Start of Block
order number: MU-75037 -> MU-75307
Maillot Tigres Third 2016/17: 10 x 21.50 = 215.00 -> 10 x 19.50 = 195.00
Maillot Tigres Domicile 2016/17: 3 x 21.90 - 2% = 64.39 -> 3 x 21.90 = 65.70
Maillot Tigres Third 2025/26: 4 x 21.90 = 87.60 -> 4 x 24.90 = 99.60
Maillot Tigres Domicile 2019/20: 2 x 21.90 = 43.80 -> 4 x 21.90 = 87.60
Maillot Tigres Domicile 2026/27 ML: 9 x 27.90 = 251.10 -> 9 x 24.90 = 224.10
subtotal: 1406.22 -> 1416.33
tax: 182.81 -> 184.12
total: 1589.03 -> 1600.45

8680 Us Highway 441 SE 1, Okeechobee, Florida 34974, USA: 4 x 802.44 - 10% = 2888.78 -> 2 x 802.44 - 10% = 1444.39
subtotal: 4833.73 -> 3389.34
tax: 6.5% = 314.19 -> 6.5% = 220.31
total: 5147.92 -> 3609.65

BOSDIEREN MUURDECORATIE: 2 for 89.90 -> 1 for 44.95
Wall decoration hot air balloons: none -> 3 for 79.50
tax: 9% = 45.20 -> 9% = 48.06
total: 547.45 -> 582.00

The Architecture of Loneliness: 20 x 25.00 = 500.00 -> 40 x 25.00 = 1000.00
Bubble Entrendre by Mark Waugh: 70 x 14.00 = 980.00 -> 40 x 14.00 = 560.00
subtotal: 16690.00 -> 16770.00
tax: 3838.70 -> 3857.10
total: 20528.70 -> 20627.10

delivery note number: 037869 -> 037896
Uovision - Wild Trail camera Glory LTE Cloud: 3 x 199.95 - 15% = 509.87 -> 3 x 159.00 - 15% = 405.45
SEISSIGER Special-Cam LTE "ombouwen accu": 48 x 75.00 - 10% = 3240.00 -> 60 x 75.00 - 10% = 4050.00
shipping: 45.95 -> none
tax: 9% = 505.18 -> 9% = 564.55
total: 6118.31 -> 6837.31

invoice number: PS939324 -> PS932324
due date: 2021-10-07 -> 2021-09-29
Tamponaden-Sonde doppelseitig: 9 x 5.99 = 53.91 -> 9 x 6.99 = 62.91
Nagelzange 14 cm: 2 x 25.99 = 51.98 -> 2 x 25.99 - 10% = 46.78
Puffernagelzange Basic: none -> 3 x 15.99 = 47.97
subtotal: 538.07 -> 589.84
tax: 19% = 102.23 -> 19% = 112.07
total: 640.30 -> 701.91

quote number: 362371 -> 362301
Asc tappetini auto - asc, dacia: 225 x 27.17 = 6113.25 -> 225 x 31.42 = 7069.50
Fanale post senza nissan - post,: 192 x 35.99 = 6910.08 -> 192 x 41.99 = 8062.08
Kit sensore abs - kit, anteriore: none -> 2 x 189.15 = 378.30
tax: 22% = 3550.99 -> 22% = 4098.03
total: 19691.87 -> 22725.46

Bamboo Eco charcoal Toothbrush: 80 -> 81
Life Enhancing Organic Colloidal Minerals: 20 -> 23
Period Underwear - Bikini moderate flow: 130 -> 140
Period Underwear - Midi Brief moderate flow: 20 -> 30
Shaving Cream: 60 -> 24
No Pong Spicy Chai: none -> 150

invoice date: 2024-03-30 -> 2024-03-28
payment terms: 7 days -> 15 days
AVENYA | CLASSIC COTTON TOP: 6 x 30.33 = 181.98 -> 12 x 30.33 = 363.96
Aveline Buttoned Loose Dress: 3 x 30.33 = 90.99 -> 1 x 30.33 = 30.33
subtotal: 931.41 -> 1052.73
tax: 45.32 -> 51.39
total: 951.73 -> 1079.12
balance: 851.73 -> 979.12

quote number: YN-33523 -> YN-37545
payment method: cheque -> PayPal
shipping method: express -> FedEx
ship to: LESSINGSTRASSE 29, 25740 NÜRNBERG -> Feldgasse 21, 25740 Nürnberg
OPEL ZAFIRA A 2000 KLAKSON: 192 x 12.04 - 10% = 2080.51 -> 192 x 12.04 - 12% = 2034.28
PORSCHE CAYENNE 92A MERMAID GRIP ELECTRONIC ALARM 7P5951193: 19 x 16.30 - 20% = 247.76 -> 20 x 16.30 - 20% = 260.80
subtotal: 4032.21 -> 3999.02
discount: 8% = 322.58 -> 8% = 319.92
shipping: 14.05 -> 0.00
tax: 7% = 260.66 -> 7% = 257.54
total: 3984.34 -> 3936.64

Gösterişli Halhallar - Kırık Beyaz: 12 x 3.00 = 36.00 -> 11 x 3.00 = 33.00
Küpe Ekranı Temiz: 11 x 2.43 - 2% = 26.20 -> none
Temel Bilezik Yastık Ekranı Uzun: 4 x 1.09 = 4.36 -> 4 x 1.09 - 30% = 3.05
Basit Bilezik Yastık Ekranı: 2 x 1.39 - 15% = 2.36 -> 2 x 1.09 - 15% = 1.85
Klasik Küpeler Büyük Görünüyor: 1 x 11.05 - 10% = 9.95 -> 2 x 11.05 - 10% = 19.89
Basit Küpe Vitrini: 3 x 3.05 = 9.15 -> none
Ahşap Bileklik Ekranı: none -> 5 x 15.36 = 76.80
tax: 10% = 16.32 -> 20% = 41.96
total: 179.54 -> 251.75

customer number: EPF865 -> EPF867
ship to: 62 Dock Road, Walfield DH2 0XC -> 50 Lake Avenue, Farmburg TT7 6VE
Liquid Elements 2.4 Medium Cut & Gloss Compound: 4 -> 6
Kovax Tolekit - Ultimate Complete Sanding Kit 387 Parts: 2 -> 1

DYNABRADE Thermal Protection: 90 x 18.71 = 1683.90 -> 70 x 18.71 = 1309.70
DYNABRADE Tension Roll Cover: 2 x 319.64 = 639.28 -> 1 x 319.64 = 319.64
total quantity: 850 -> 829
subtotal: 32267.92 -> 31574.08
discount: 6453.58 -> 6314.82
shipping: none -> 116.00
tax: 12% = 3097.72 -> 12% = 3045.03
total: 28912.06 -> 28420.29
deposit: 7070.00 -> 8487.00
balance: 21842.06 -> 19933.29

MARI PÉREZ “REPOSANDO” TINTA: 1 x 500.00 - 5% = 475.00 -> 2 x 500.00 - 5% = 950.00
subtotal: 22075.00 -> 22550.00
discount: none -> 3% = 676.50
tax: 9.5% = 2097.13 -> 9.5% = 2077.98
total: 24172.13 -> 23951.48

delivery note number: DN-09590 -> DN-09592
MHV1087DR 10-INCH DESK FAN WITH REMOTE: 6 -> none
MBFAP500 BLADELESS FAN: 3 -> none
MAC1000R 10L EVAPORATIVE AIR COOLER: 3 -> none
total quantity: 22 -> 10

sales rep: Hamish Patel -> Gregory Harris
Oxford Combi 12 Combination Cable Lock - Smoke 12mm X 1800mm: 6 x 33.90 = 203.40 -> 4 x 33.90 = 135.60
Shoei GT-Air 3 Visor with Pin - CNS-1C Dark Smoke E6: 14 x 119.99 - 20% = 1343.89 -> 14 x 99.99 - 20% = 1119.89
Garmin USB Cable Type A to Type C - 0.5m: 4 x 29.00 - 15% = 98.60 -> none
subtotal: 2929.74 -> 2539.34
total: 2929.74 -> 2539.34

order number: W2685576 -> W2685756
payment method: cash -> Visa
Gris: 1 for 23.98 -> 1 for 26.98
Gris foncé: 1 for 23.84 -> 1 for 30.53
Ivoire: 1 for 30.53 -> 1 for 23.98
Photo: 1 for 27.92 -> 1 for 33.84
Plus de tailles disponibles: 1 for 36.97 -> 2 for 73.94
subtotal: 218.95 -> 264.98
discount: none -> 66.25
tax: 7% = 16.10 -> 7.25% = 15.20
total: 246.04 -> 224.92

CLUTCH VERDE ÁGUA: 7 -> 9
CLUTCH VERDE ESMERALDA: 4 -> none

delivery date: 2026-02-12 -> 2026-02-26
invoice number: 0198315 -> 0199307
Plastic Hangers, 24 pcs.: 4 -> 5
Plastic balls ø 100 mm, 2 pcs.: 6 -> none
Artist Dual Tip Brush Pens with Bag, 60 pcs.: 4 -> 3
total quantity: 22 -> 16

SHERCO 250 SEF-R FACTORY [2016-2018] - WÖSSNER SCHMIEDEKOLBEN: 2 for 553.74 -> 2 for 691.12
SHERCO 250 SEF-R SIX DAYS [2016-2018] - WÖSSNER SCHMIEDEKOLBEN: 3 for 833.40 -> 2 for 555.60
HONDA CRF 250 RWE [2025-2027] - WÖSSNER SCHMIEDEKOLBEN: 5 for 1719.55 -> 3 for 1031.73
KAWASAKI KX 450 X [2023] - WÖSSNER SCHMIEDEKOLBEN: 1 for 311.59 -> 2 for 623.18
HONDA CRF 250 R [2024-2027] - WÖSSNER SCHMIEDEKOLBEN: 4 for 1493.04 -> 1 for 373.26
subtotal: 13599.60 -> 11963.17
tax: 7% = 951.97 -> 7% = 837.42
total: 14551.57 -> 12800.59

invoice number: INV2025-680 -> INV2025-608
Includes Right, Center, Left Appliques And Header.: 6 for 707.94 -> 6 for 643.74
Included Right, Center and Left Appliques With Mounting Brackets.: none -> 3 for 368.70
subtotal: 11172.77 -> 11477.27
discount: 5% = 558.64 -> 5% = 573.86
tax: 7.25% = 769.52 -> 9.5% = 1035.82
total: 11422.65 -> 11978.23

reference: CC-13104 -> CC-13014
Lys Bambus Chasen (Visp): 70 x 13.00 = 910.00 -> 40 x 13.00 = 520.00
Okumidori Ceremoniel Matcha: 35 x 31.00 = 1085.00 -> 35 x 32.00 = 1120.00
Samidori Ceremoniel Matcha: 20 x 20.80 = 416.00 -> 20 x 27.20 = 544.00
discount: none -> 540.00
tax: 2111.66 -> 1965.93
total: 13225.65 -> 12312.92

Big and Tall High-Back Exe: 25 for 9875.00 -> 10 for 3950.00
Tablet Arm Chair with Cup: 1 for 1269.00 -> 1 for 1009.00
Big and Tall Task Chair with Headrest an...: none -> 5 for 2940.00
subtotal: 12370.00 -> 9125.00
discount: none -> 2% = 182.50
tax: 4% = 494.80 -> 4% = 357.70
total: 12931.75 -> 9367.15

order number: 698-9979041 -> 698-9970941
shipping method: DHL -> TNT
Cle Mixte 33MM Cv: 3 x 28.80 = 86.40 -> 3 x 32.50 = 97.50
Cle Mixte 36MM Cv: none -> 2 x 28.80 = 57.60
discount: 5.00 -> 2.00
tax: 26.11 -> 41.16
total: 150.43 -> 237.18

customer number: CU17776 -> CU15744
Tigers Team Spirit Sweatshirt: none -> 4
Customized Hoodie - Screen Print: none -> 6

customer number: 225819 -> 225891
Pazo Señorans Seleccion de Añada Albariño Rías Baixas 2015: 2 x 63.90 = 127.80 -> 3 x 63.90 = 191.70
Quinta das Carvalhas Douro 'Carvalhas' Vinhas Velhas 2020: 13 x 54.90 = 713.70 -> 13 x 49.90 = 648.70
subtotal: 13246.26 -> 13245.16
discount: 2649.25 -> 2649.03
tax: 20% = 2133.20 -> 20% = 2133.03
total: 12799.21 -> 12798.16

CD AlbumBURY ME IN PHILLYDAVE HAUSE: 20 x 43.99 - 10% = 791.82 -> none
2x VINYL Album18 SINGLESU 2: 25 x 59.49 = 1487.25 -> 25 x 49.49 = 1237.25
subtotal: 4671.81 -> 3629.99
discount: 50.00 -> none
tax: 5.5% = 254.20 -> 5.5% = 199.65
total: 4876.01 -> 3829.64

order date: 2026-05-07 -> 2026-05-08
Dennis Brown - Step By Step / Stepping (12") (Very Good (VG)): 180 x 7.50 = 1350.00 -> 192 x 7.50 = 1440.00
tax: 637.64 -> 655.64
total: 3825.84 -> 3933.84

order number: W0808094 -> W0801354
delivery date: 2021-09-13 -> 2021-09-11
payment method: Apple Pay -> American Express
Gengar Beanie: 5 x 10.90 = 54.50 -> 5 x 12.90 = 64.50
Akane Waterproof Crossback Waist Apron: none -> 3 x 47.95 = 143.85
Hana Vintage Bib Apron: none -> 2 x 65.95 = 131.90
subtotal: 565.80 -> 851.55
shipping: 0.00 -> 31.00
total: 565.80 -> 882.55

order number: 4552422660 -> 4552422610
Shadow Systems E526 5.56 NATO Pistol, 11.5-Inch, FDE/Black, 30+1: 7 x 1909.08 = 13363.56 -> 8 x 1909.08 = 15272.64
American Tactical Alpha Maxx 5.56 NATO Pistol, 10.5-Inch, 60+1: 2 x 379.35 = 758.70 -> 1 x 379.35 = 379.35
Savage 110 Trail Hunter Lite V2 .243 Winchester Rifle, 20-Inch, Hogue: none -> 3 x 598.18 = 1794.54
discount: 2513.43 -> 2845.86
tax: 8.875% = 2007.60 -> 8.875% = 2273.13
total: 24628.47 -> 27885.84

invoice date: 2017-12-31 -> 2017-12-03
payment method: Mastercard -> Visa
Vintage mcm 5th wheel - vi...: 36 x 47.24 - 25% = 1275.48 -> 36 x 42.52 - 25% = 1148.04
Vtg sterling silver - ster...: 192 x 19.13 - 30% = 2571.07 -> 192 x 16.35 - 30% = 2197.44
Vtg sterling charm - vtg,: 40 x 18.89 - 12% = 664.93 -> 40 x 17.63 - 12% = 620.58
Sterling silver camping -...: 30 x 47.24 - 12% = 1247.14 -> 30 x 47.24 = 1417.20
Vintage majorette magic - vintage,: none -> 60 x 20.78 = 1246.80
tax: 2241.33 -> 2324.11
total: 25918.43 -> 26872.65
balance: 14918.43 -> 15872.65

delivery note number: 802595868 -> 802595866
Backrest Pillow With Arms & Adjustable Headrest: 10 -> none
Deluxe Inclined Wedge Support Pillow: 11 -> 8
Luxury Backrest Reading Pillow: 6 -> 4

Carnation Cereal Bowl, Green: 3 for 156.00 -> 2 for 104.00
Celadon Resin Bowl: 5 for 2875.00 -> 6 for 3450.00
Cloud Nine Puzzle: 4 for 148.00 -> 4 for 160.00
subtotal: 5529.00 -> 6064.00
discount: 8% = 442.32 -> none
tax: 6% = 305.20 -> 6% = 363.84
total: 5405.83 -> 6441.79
End of Block
*Task to carry out:*
What you give back must be the stretch above, starting at the line with "total: 28912.06 -> 28420.29" and ending at the line with "sales rep: Hamish Patel -> Gregory Harris", copied exactly.

*Reply to the task:*
total: 28912.06 -> 28420.29
deposit: 7070.00 -> 8487.00
balance: 21842.06 -> 19933.29

MARI PÉREZ “REPOSANDO” TINTA: 1 x 500.00 - 5% = 475.00 -> 2 x 500.00 - 5% = 950.00
subtotal: 22075.00 -> 22550.00
discount: none -> 3% = 676.50
tax: 9.5% = 2097.13 -> 9.5% = 2077.98
total: 24172.13 -> 23951.48

delivery note number: DN-09590 -> DN-09592
MHV1087DR 10-INCH DESK FAN WITH REMOTE: 6 -> none
MBFAP500 BLADELESS FAN: 3 -> none
MAC1000R 10L EVAPORATIVE AIR COOLER: 3 -> none
total quantity: 22 -> 10

sales rep: Hamish Patel -> Gregory Harris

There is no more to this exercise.